======== INFORMATION SUPPLIED
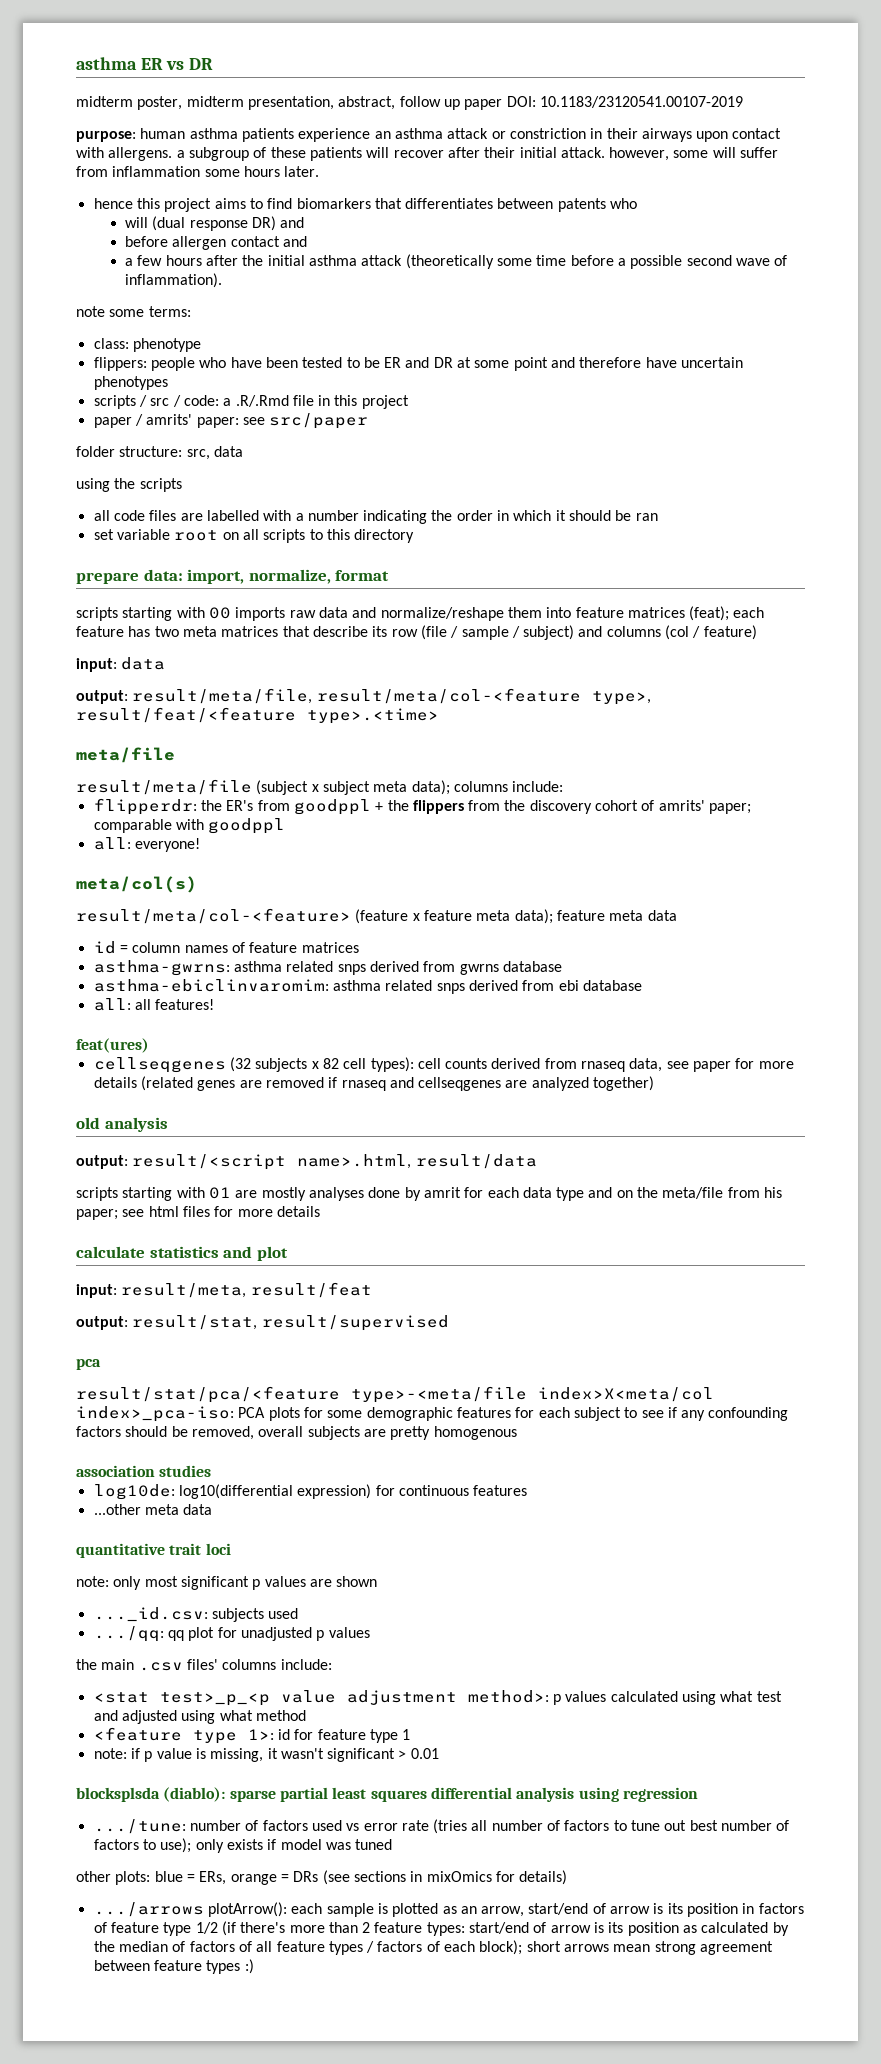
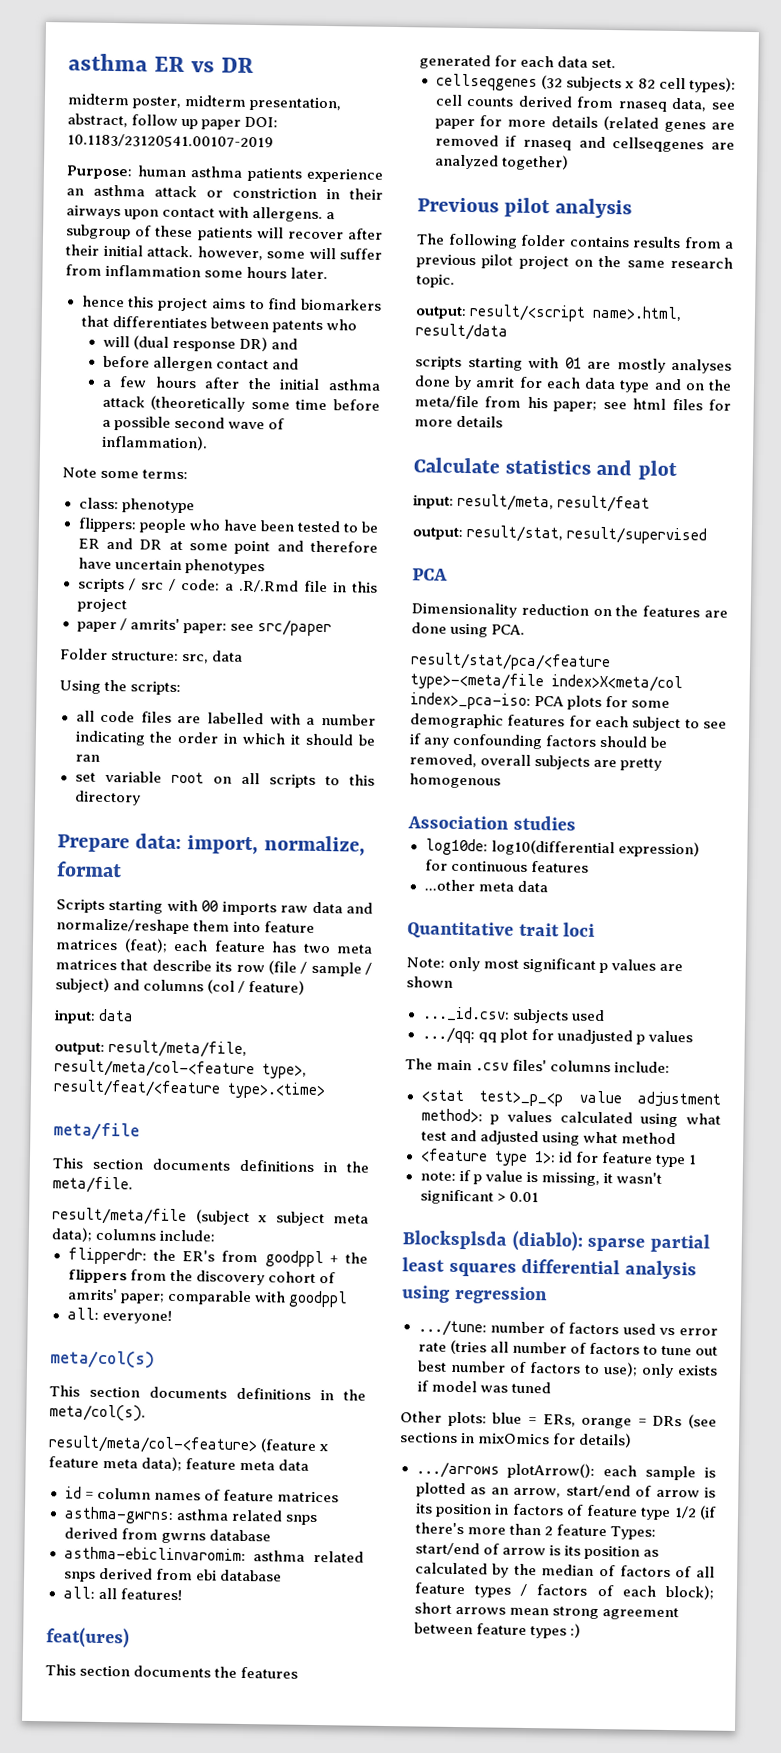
[76,131,136,142] purpose: -> [66,165,133,180] Purpose:
[76,306,105,317] note -> [62,467,97,478] Note
[76,446,115,457] folder -> [60,648,108,660] Folder
[76,478,182,492] using the scripts -> [59,679,182,696] Using the scripts:
[76,572,139,584] prepare -> [57,834,130,853] Prepare
[76,607,118,621] scripts -> [56,899,105,913] Scripts
(175, 755) none -> [52,1157,369,1173] [52,1176,133,1194] // This section documents definitions in the meta/file.
(197, 884) none -> [49,1385,366,1401] [49,1404,146,1422] // This section documents definitions in the meta/col(s).
(149, 1045) none -> [45,1664,299,1679] [419,54,617,70] // This section documents the features generated for each data set.
[76,1117,168,1132] old analysis -> [417,197,633,219] [416,233,734,249] [416,254,733,270] [416,274,455,288] Previous pilot analysis // The following folder contains results from a previous pilot project on the same research topic.
[76,1246,145,1258] calculate -> [413,457,500,474] Calculate
[76,1359,101,1370] pca -> [412,568,448,581] [411,602,728,618] [411,622,526,638] PCA // Dimensionality reduction on the features are done using PCA.
[76,1465,155,1477] association -> [407,815,509,830] Association
[76,1543,165,1558] quantitative -> [407,921,514,939] Quantitative
[76,1576,109,1587] note: -> [406,957,445,968] Note:
[76,1659,97,1670] the -> [405,1058,433,1070] The
[76,1787,160,1802] blocksplsda -> [402,1230,507,1250] Blocksplsda
[76,1871,111,1882] other -> [400,1411,442,1423] Other
[426,1922,465,1936] types: -> [609,1526,656,1540] Types:

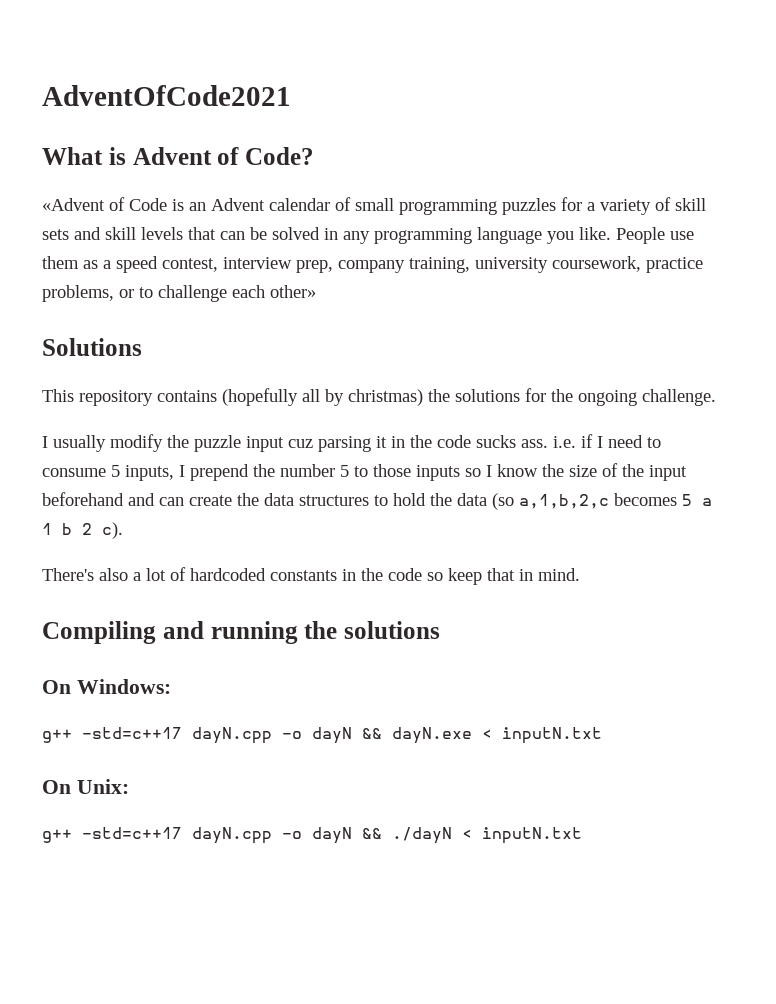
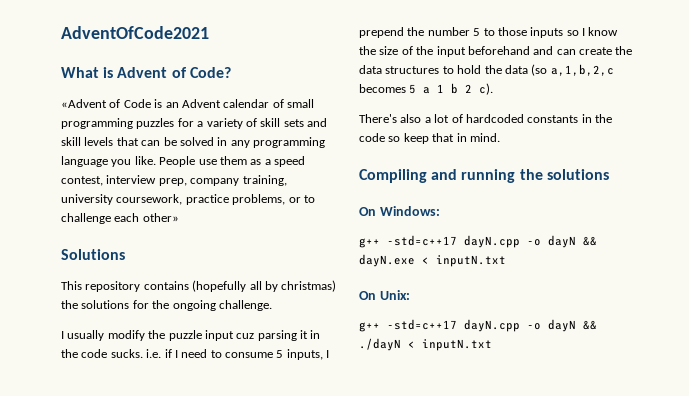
[476,435,548,448] sucks ass. -> [110,349,143,358] sucks.

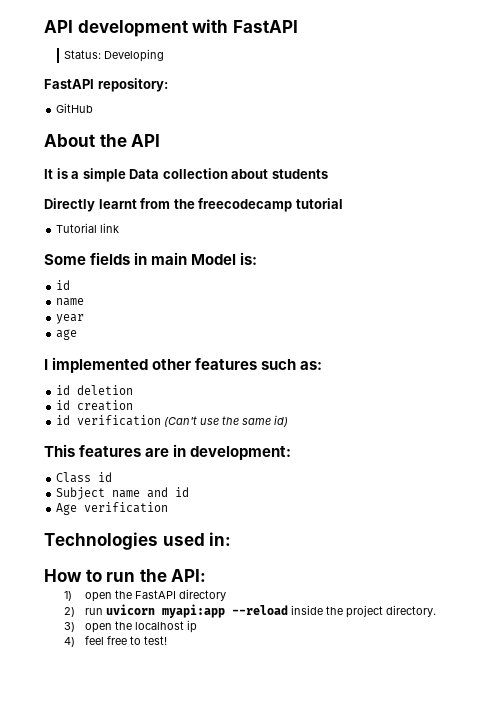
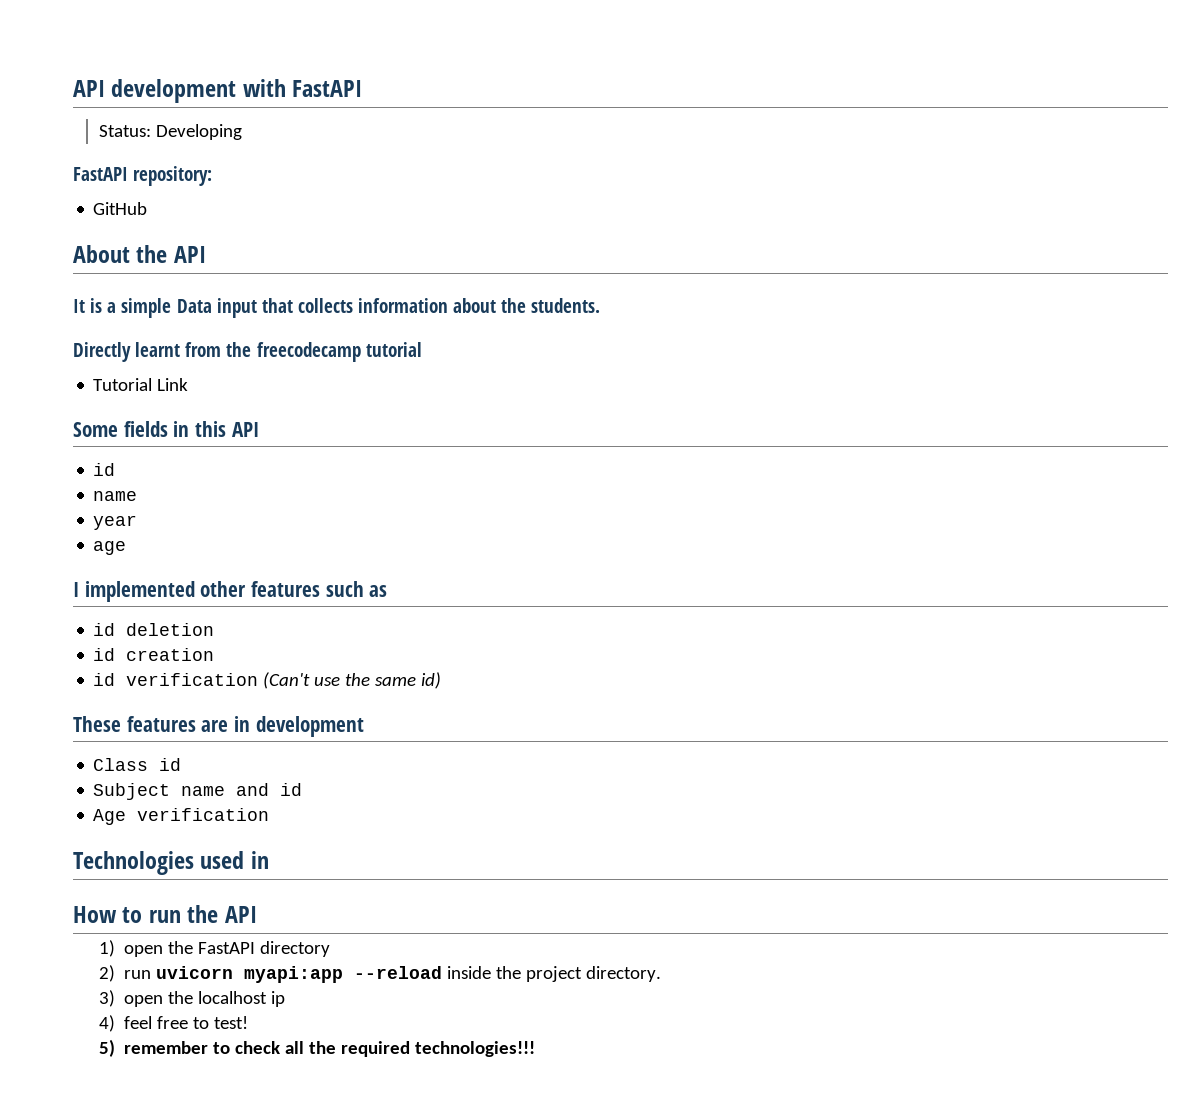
[162,168,328,179] collection about students -> [216,298,601,318] input that collects information about the students.
[100,223,120,233] link -> [157,378,189,391] Link
[151,252,258,265] main Model is: -> [195,421,259,437] this API
[300,361,323,370] as: -> [369,585,388,597] as
[44,444,75,457] This -> [73,716,121,732] These
[190,446,292,460] development: -> [255,716,364,737] development
[209,532,232,546] in: -> [250,851,269,869] in
[171,569,207,582] API: -> [224,906,257,923] API
(167, 640) none -> [98,1039,536,1057] // 5) remember to check all the required technologies!!!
================
> **PROBLEM**
From the line holding "[171,569,207,582] API: ->" to the end of the listing, copy every line exactly, both ends included, and add nothing.

> **SOLUTION FOR THIS EXERCISE**
[171,569,207,582] API: -> [224,906,257,923] API
(167, 640) none -> [98,1039,536,1057] // 5) remember to check all the required technologies!!!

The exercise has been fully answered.